» **EXERCISE AIM**
Return the line containing "planned for development" and every line after it through the end of the entries below, with no other lines.

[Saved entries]
::::::::::
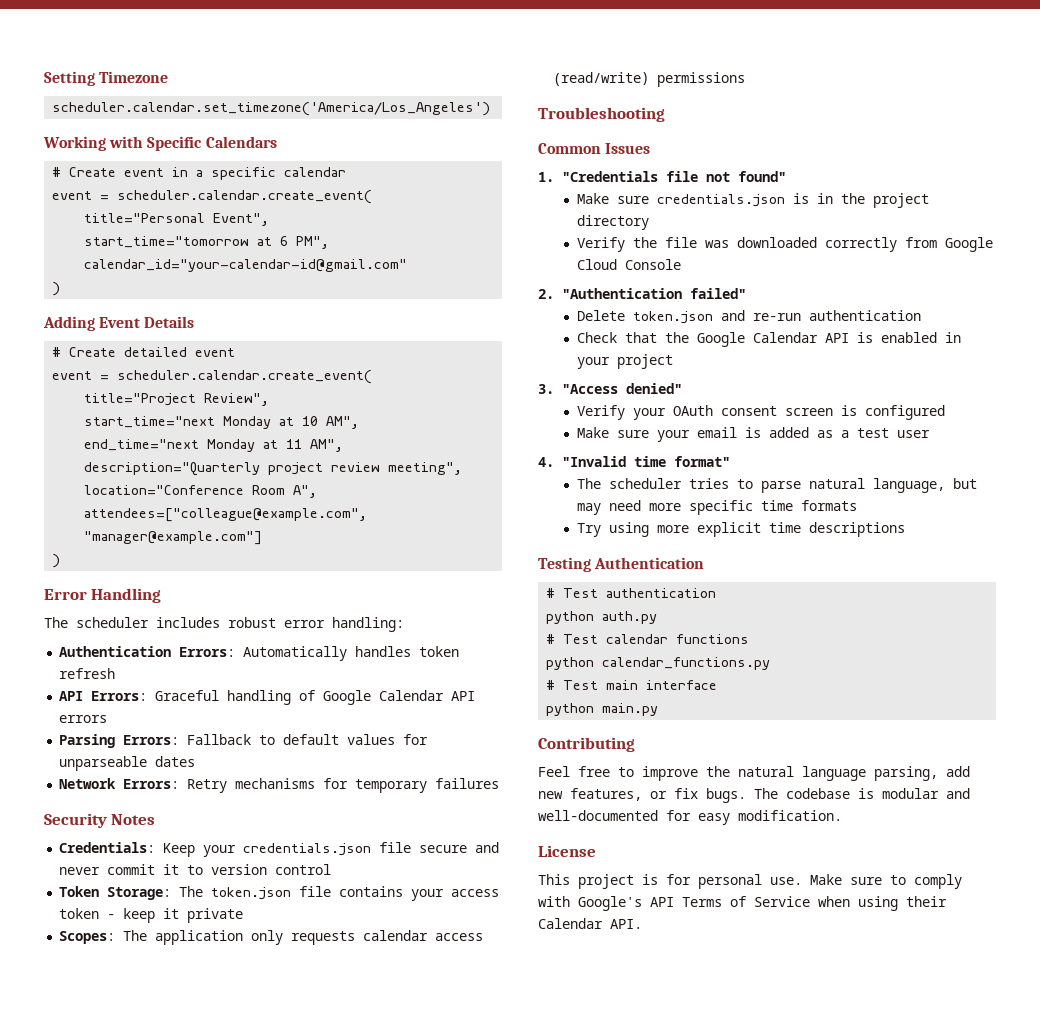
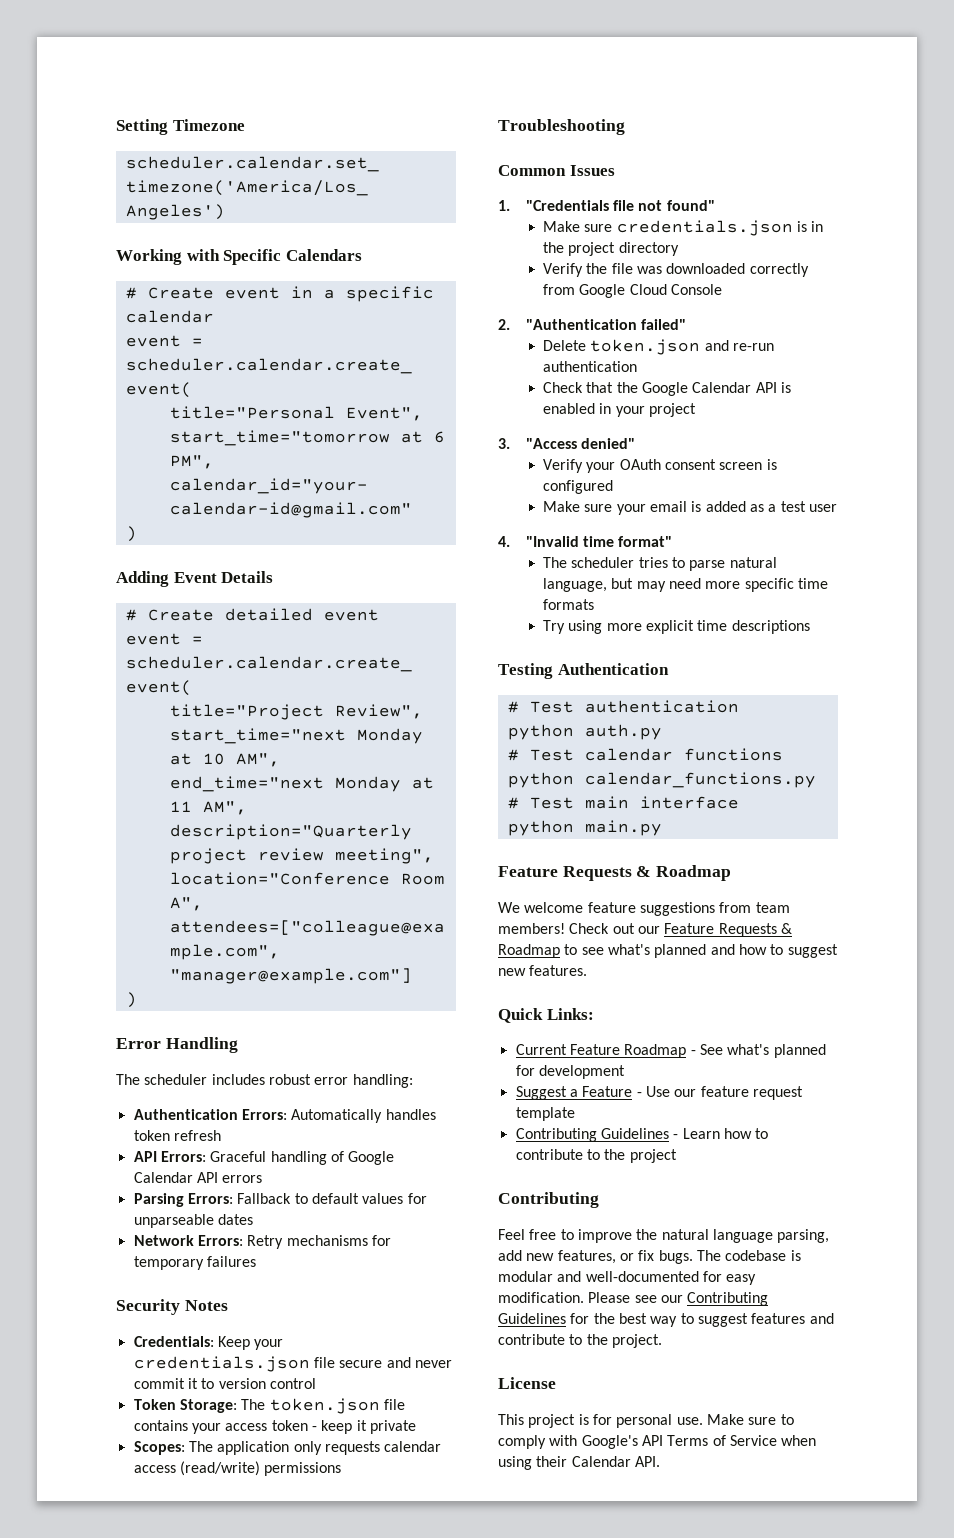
  python main.py
+ Feature Requests & Roadmap
+ We welcome feature suggestions from team members! Check out our Feature Requests & Roadmap to see what's planned and how to suggest new features.
+ Quick Links:
+ Current Feature Roadmap - See what's planned for development
+ Suggest a Feature - Use our feature request template
+ Contributing Guidelines - Learn how to contribute to the project
+ Please see our Contributing Guidelines for the best way to suggest features and contribute to the project.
::::::::::
» **WRITTEN SOLUTION**
+ Current Feature Roadmap - See what's planned for development
+ Suggest a Feature - Use our feature request template
+ Contributing Guidelines - Learn how to contribute to the project
+ Please see our Contributing Guidelines for the best way to suggest features and contribute to the project.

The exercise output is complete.